Comprendre les risques systémiques vs les risques spécifiques

Avant de plonger dans l’analyse des résultats financiers, il est essentiel de comprendre la différence entre les risques systémiques et les risques spécifiques à une entreprise.

Le risque systémique affecte l’ensemble du marché. Prenons l’exemple de la crise des subprimes de 2008, où l’ensemble du système financier a été touché. Même avec un portefeuille parfaitement diversifié, vous n’auriez pas pu échapper à cette chute généralisée. Le marché entier est passé de 1 500 points à environ 666 points.

En revanche, le risque non-systémique (ou spécifique) ne concerne qu’une entreprise particulière. L’exemple classique est celui de British Petroleum (BP) lors de la catastrophe écologique dans le Golfe du Mexique. L’action BP est passée de 60$ à 30$ tandis que Microsoft, IBM et les autres sociétés n’ont pas été affectées.

« Lorsque quelqu’un vous propose un portefeuille diversifié, vous pourriez lui dire : ‘Je vous remercie pour la diversification. Je vois que vous essayez de gérer le risque non-systémique. Mais face à l’irresponsabilité fiscale, au manque de liquidité des obligations et aux engagements hors bilan de centaines de billions, que faites-vous pour gérer le risque systémique ?’ »

Comment identifier les risques systémiques

Les risques systémiques sont généralement liés à des facteurs qui peuvent impacter l’économie mondiale ou un secteur entier :

  • Politiques monétaires des banques centrales
  • Tensions commerciales internationales (comme les tarifs douaniers)
  • Crises de liquidité sur les marchés obligataires
  • Innovations technologiques majeures (comme l’IA actuellement)

Un bon indicateur de risque systémique est le VIX, souvent appelé « l’indice de la peur ». Récemment, le VIX a grimpé jusqu’à 60 en raison des inquiétudes liées aux tarifs douaniers, signalant un problème potentiellement systémique.

La manipulation des résultats financiers : une pratique courante

Les entreprises cotées en bourse ont développé l’art de présenter leurs résultats sous le meilleur jour possible. Voici quelques techniques couramment utilisées :

1. Abaisser les prévisions pour mieux les dépasser

C’est une tactique classique : les entreprises abaissent délibérément leurs prévisions (guidance) pour pouvoir ensuite annoncer qu’elles les ont dépassées. Comme le dit si bien notre expert : « C’est tellement plus facile de franchir la barre du saut en hauteur si vous abaissez simplement la barre. »

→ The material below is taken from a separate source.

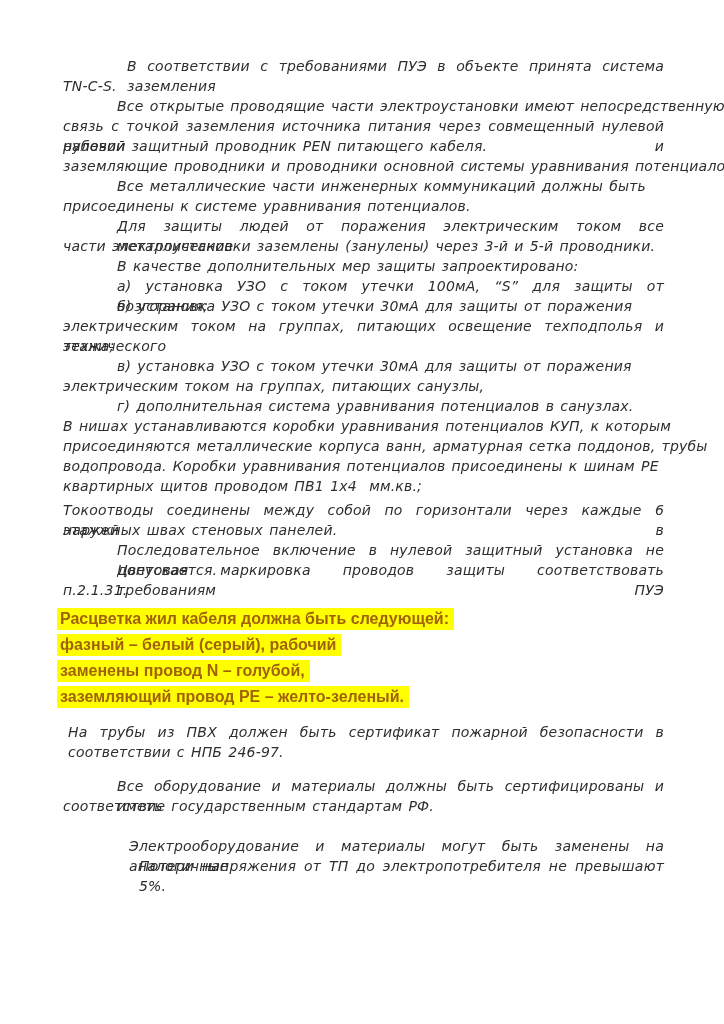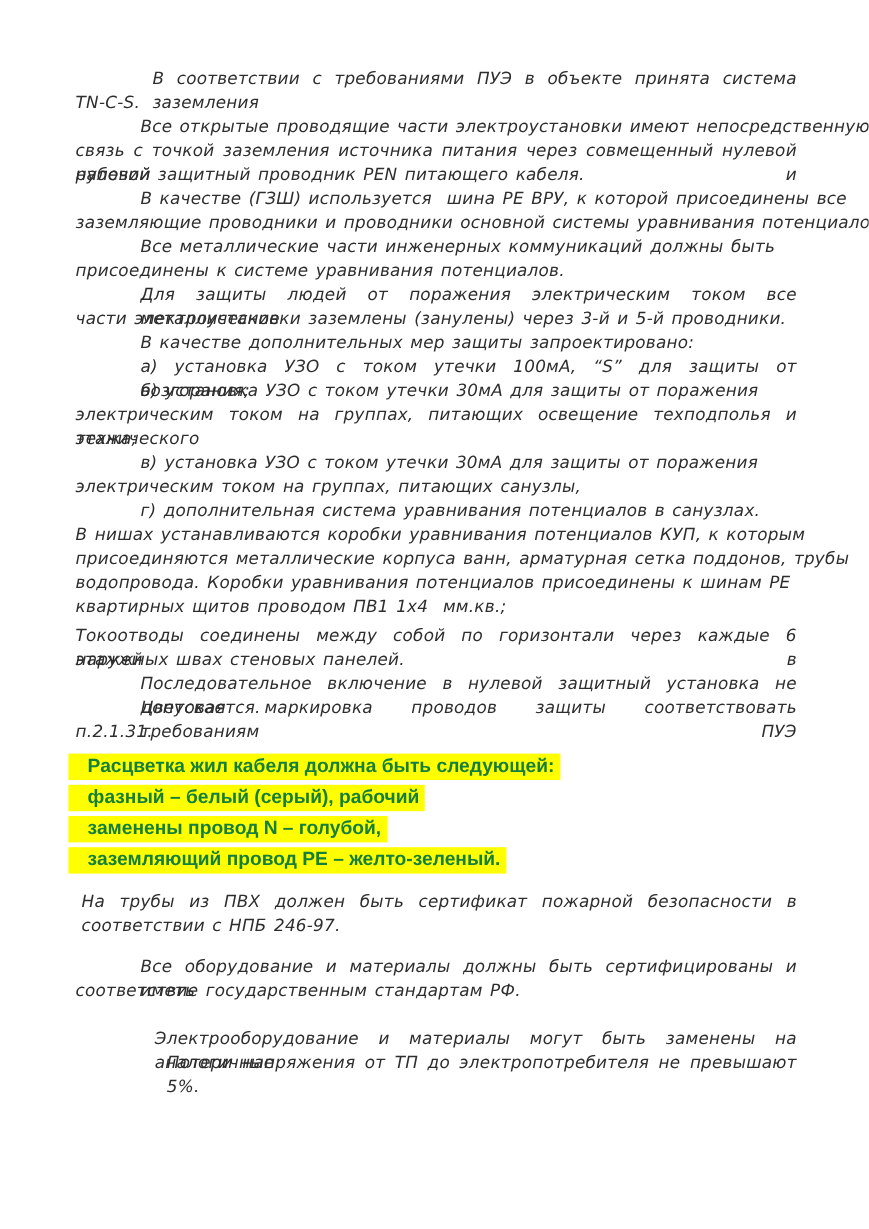"В качестве (ГЗШ) используется шина" div.ln { html: <div>В качестве (ГЗШ) используется шина PE ВРУ, к которой присоединены все</div> -> none }
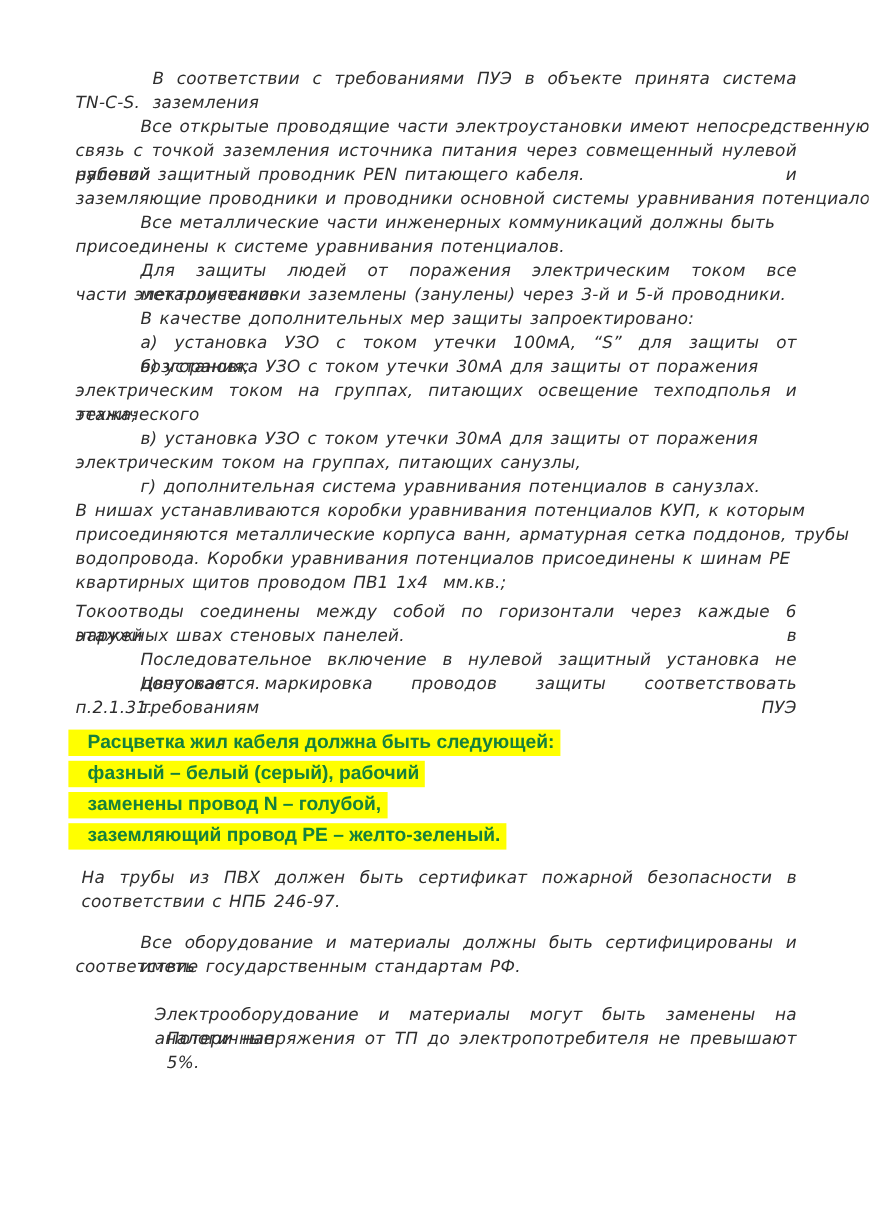"Расцветка жил кабеля должна быть" .hl { color: #15803d -> #a16207; padding: 0 5px 1px 16px -> 0 5px 1px 3px }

2. Supprimer complètement les prévisions

Face à l’incertitude (comme les tensions commerciales actuelles), certaines entreprises choisissent simplement de ne plus fournir de prévisions. Elles peuvent facilement justifier cette décision en invoquant l’incertitude liée aux tarifs douaniers ou à d’autres facteurs externes.

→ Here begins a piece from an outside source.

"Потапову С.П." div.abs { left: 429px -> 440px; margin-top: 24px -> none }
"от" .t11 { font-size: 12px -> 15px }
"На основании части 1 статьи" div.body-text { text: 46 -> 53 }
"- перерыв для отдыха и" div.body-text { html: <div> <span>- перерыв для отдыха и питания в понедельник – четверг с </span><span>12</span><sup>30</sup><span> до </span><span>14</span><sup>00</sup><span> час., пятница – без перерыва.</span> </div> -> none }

3. Utiliser les investissements comme excuse pour des résultats décevants

Les grandes entreprises technologiques investissent actuellement des dizaines de milliards de dollars dans l’IA. Ces investissements pèsent sur leurs résultats à court terme, mais pourraient générer d’énormes bénéfices à long terme. C’est une justification parfaite pour expliquer des résultats trimestriels décevants.

L’approche intelligente pour évaluer les entreprises

Le modèle « Cash Flow Jack in the Box »

Pour évaluer correctement une entreprise, notre expert propose un modèle simple mais puissant qu’il appelle le « Cash Flow Jack in the Box ». Ce modèle comporte trois éléments essentiels :

  1. La manivelle – représente la qualité du travail et la demande pour ce travail
  2. Les résultats – les bénéfices générés par ce travail
  3. Le prix – la valorisation boursière de l’entreprise

La plupart des investisseurs se concentrent uniquement sur le prix, ce qui est une erreur fondamentale. Comme le dit Warren Buffett : « Wall Street connaît le prix de tout, mais la valeur de rien. »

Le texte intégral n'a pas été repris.